それから、クロードとフィリップを脅して密かにつくらせた、自分が外されてからの事件の資料。見逃しがないように何度も読み返さねばならない。
「おかしな成り行きになったものだな」
荷物を見繕っていたエミールの背中に、後ろに手を回したロカールが声をかけた。恐らくは査察団に引き抜かれたことを言っている。
「うまく取り入ったようだが、いったいどんな甘言を弄したんだ?」
エミールは徽章を預けた事を悟られないよう、左の胸元が相手に見えないようにさりげなく立ち位置をずらした。「私が使える男だってことを先方に少しちらつかせてみただけですよ。多少は役に立つと思われたようで」
冗談めかした態度のエミールを、ロカールは真正面から見据えた。「その点については昔から疑った事はない。周りからの評価はともかく」
エミールは一瞬だけ手を止め、それはどうも、とすぐに私物の整理へ戻った。「ところで、何かご用ですか?」
「念を押しておこうと思ってね。私が何を期待しているか分かるか?」
「ええ。もちろん」査察団に恩と媚を売って、見返りとして警察を守ること。エミールは笑った。そんなものは二の次。まったくの糞食らえ。
「いつも通り返事だけは満点だな」ロカールは深く息を吐いた。「まあいいさ、君が掴んだ好機だ、存分に生かすといい。最低限の仕事はやってくれるものだと期待している」
「では、失礼します」
それだけ言ってエミールは大部屋を後にした。他の人間の見送りや激励は無し──微かに聞こえるのは同僚の妬みと嫉み。まったくの清々しい気分。

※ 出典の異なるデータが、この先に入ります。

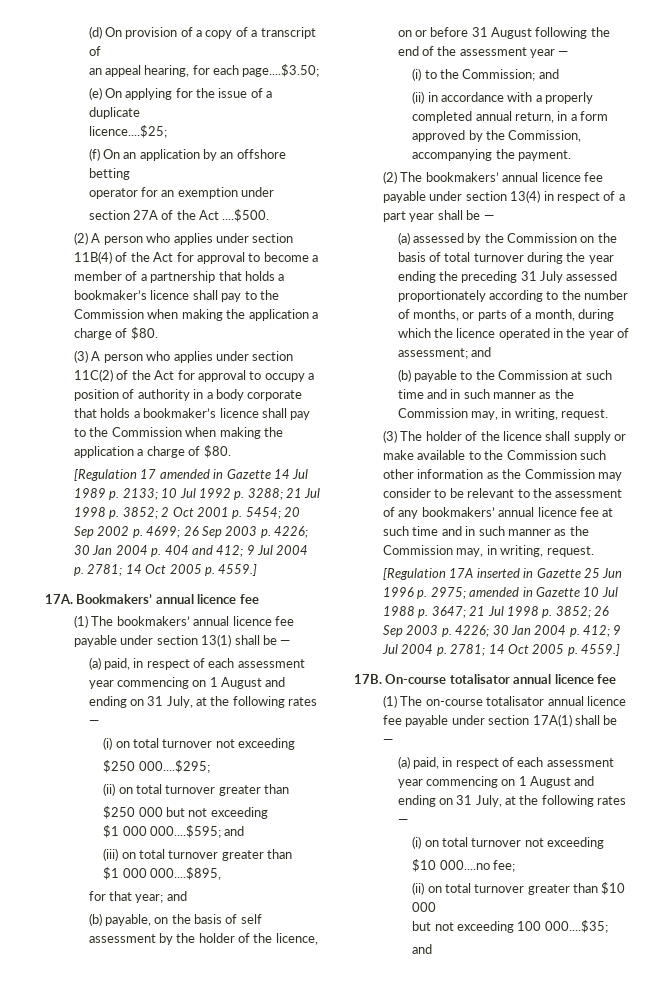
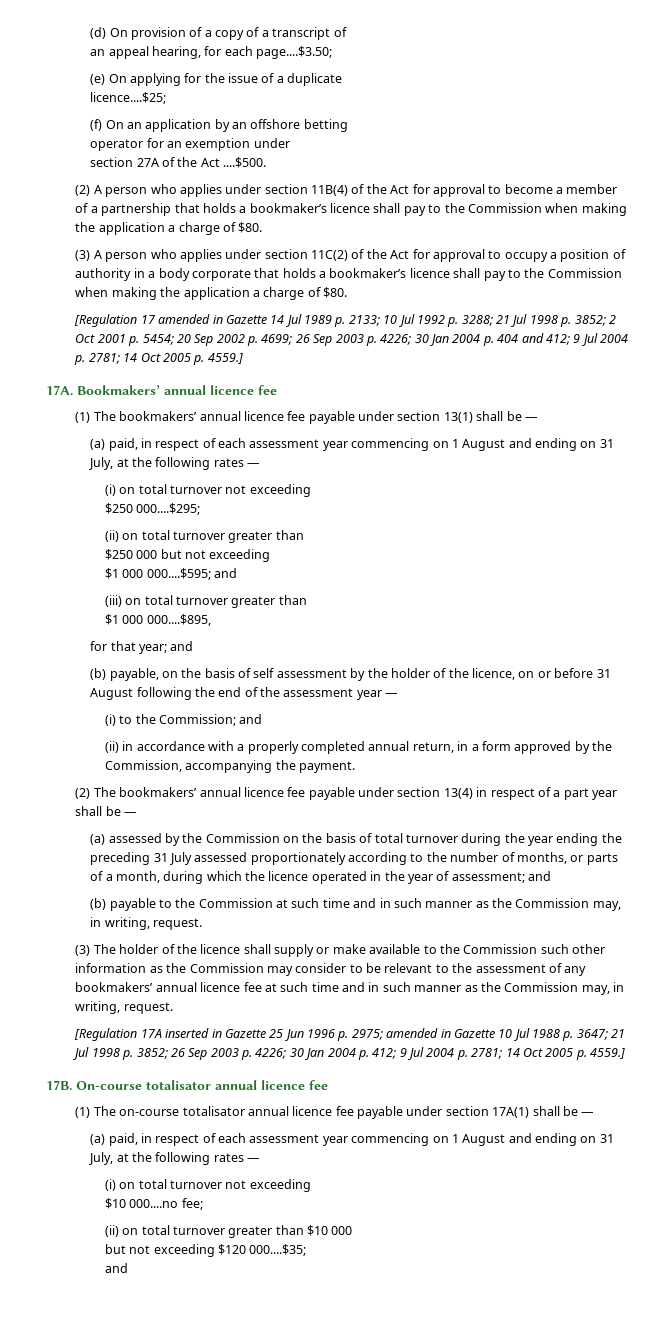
- but not exceeding 100 000....$35;
+ but not exceeding $120 000....$35;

廊下で待っていた二人がエミールに並ぶ。ジャックが言った。「こちらは話が万事うまくまとまった。君の方はどうだった?」
「こっちもまあ、つつがなく、といったところだ。それより、俺を使うにあたって何か条件を付けられたんじゃないか?」
「大したことはない。政府に提出する報告書には警察について控えめな表現を用いると約束しただけさ」
「なるほどね。標的が一つ減ったように思うが、いいのか?」
「その代わりに警察組織として積極的には査察に介入しないとの言質も取った。多少は報告書の文面を考えるのに頭を捻るだろうが、その程度だ。差し引き得をしたと言ってもいい取り引きだよ」
「そうかい」
「それで早速なんだが、君の知恵を借りたい。この街での主要な犯罪と聞いて、君なら何を思い浮かべる?」
エミールは足を止めた。窓に手を伸ばしてサッシを指でなぞる。真っ先に浮かぶのは普段見慣れた暴行や窃盗の類だったが、ジャックが求める答えはそれではないだろう。けちな犯罪ではなく、もっと大掛かりなもの。連邦法に触れるような違法行為──その証拠。
「密輸だな」
「そう考えたわけは?」
「良くも悪くもここには鉱業しかない。産出された資源にしろ、そいつを加工したものにしろ、金にするには結局別のところに運んで売り払わなきゃならないわけだ。となると、当然、数を誤魔化したりちょろまかす奴が出てくる」
二人の後ろを歩くローランが言った。「外には軍が検問を張ってるぜ?」
「だったら、ぐるなんだろうよ。確か都市外に駐留した州軍どもは一般企業からの依頼を受けて運搬に兵隊を出してるはずだ」
ジャックが険しい顔でこめかみを揉む。「……その、州軍に金を出してる企業の名前は分かるか?」
「そんなもの数多くある。だが──」エミールは髪をかき上げて遠くを見た。「ひとつ上げるとするなら、フレッソン産業ってところだな。そこが一番くさい。鉱山の運営業者から鉱石の買い付けをして、そいつを他所で販売している会社なんだが、確か、役員も含めて除隊した軍人を多く雇い入れてるはずだ」
ジャックが見下げ果てたといった具合に溜息をついた。「小遣い稼ぎではなく、軍そのものが金儲けをするための隠れ蓑というわけだな? では、私はそこの帳簿と名簿の写しを取ってくるとしよう。場所は分かるかい?」
エミールは手帳に住所を書いてページを千切った。「そう簡単に差し出すかね? 連中、難色を示しそうなもんだが」
「まあそうだろうね。だが、結局はこっちの要求を飲まざるを得ない。それだけの権限は与えられている。悪いが君はフレッソン産業周りで違法行為の証拠がないか調べておいてくれ」
「分かった」エミールがローランの方へ顎をしゃくった。「護衛を連れて行けよ? またろくでもない目に遭うぞ」
「身に染みたよ」ひきつりを起こしたようなジャックの笑み。
エミールは二人と分かれて警察の資料室へと向かった。すぐに終わらせる。そうしたら、次は自分の時間だ。